» Brief:
Set the listing down unchanged, minus every embedded image.

=== Data for this exercise ===

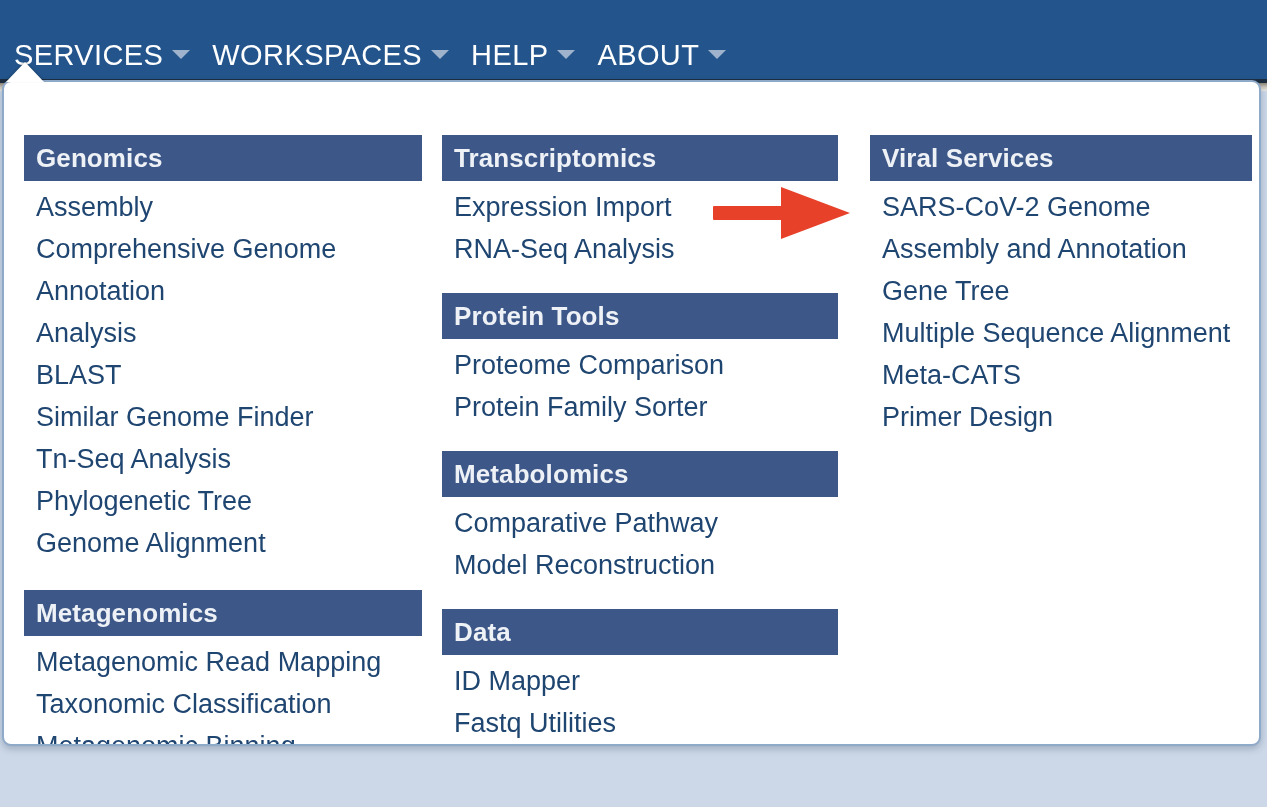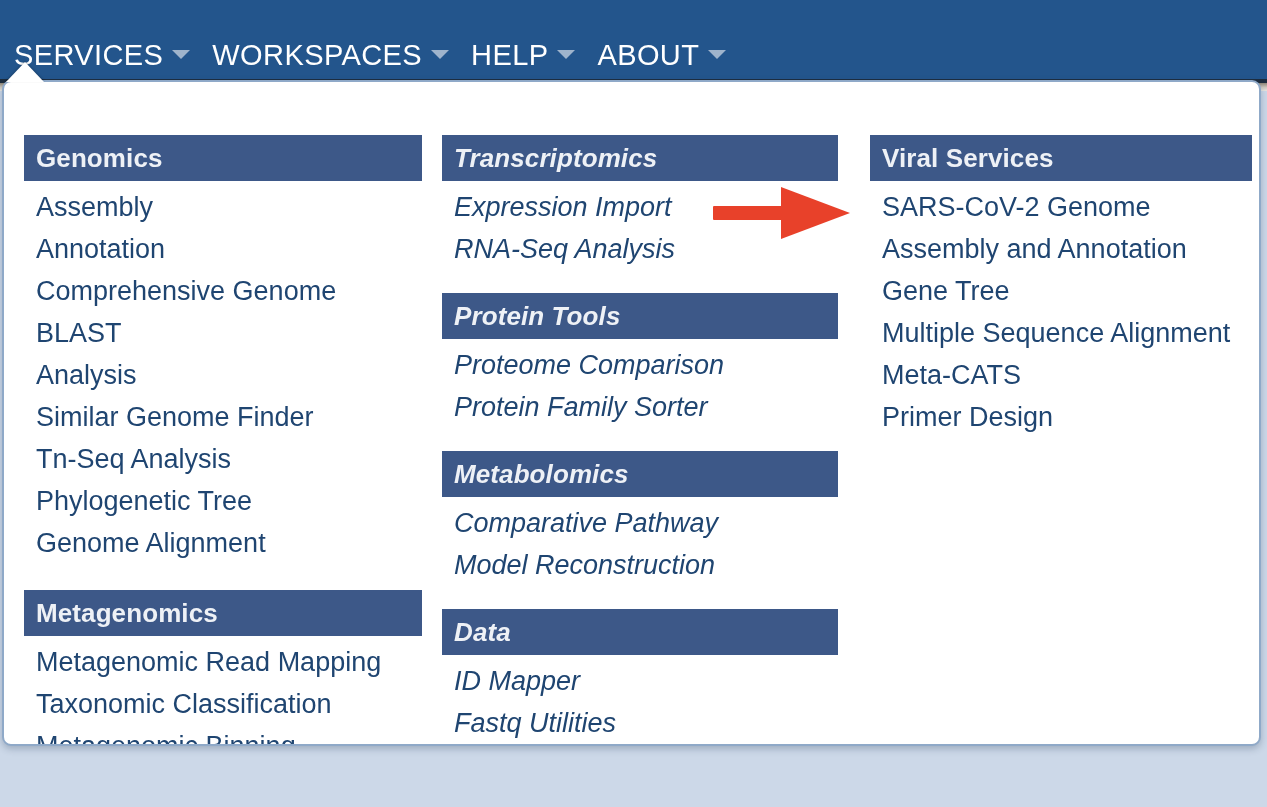--- a/index.html
+++ b/index.html
@@ -120,21 +120,21 @@
     left: 0; top: 0;
     width: 100%;
     height: 100%;
   }
 
   .col {
     position: absolute;
     top: 53px;
   }
   .col-1 { left: 20px;  width: 398px; }
-  .col-2 { left: 438px; width: 396px; font-style: italic; }
+  .col-2 { left: 438px; width: 396px; }
   .col-3 { left: 866px; width: 382px; }
 
   .group { margin-bottom: 26px; }
   .group.tight { margin-bottom: 23px; }
 
   .group-header {
     background: #3d5888;
     color: #eef1f6;
     font-size: 26px;
     font-weight: bold;
@@ -209,24 +209,24 @@
 
 <div id="services-panel">
   <div class="panel-columns">
 
     <div class="col col-1">
 
       <div class="group">
         <div class="group-header">Genomics</div>
         <div class="group-items">
           <a class="svc-link">Assembly</a>
+          <a class="svc-link">Comprehensive Genome</a>
           <a class="svc-link">Annotation</a>
-          <a class="svc-link">Comprehensive Genome</a>
+          <a class="svc-link">Analysis</a>
           <a class="svc-link">BLAST</a>
-          <a class="svc-link">Analysis</a>
           <a class="svc-link">Similar Genome Finder</a>
           <a class="svc-link">Tn-Seq Analysis</a>
           <a class="svc-link">Phylogenetic Tree</a>
           <a class="svc-link">Genome Alignment</a>
         </div>
       </div>
 
       <div class="group">
         <div class="group-header">Metagenomics</div>
         <div class="group-items">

===

» Answer area:
--- a/index.html
+++ b/index.html
@@ -120,21 +120,21 @@
     left: 0; top: 0;
     width: 100%;
     height: 100%;
   }
 
   .col {
     position: absolute;
     top: 53px;
   }
   .col-1 { left: 20px;  width: 398px; }
-  .col-2 { left: 438px; width: 396px; font-style: italic; }
+  .col-2 { left: 438px; width: 396px; }
   .col-3 { left: 866px; width: 382px; }
 
   .group { margin-bottom: 26px; }
   .group.tight { margin-bottom: 23px; }
 
   .group-header {
     background: #3d5888;
     color: #eef1f6;
     font-size: 26px;
     font-weight: bold;
@@ -209,24 +209,24 @@
 
 <div id="services-panel">
   <div class="panel-columns">
 
     <div class="col col-1">
 
       <div class="group">
         <div class="group-header">Genomics</div>
         <div class="group-items">
           <a class="svc-link">Assembly</a>
+          <a class="svc-link">Comprehensive Genome</a>
           <a class="svc-link">Annotation</a>
-          <a class="svc-link">Comprehensive Genome</a>
+          <a class="svc-link">Analysis</a>
           <a class="svc-link">BLAST</a>
-          <a class="svc-link">Analysis</a>
           <a class="svc-link">Similar Genome Finder</a>
           <a class="svc-link">Tn-Seq Analysis</a>
           <a class="svc-link">Phylogenetic Tree</a>
           <a class="svc-link">Genome Alignment</a>
         </div>
       </div>
 
       <div class="group">
         <div class="group-header">Metagenomics</div>
         <div class="group-items">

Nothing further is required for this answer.